2. Fewer women working.

Male labor force participation has been dropping for decades, but for most of the past 60 years that decline has been offset by a steady rise in female participation. This trend seems to have come to an end. Female participation started to peak in the late 1990s, at around 61%. It plateaued at that level until the financial crisis. Since then, it has been steadily slipping. As of last month, female labor force participation was down to 58.1%, the lowest level since the early 1990s.

3. A mismatch between skills employees have and those employers need.

While a large part of the decline in participation is secular, there is a cyclical component as well. People typically drop out of the work force during, and immediately after, recessions. What is different this time is that those individuals are not returning to the labor force as was the case in past cycles. This is arguably a function of the unique nature of the last recession. Demand for workers has shifted. In many industries, construction for example, demand is still well below the pre-recession peak. Displaced workers also may lack the necessary skills for the new jobs, for example in healthcare.
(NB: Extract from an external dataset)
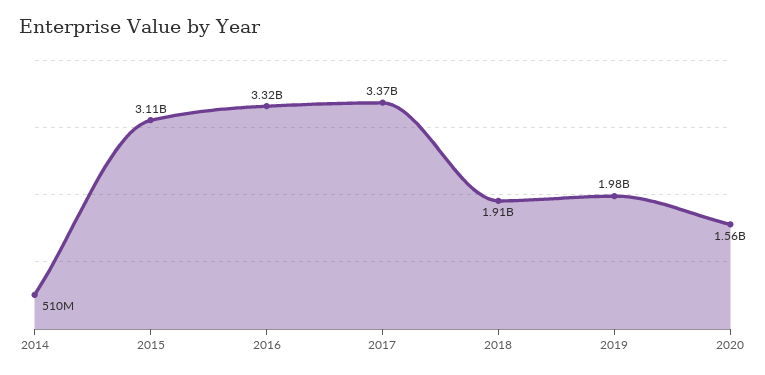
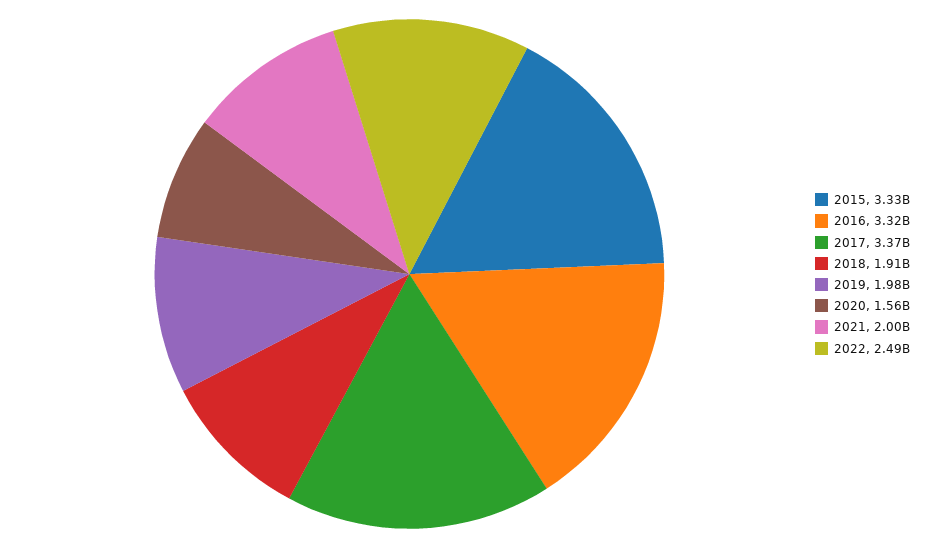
2014: 510000000 -> none
2015: 3110000000 -> 3330000000
2021: none -> 2000000000
2022: none -> 2490000000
Other factors may be contributing to the decline as well, including a larger percentage of younger Americans in college and a sharp spike in Americans on Social Security disability. Looking forward, while a stronger labor market should slow, or at least temporarily reverse, some of the decline, demographic trends and structural changes in the labor market suggest that participation rates will remain under pressure.

For investors, this has two critical implications: slower real U.S. economic growth and low rates. If aggregate hours worked grow more slowly because fewer Americans are working, absent a spike in productivity, real growth will be slower. And to the extent real growth slows, nominal growth is also likely to be slower, a trend normally associated with lower interest rates.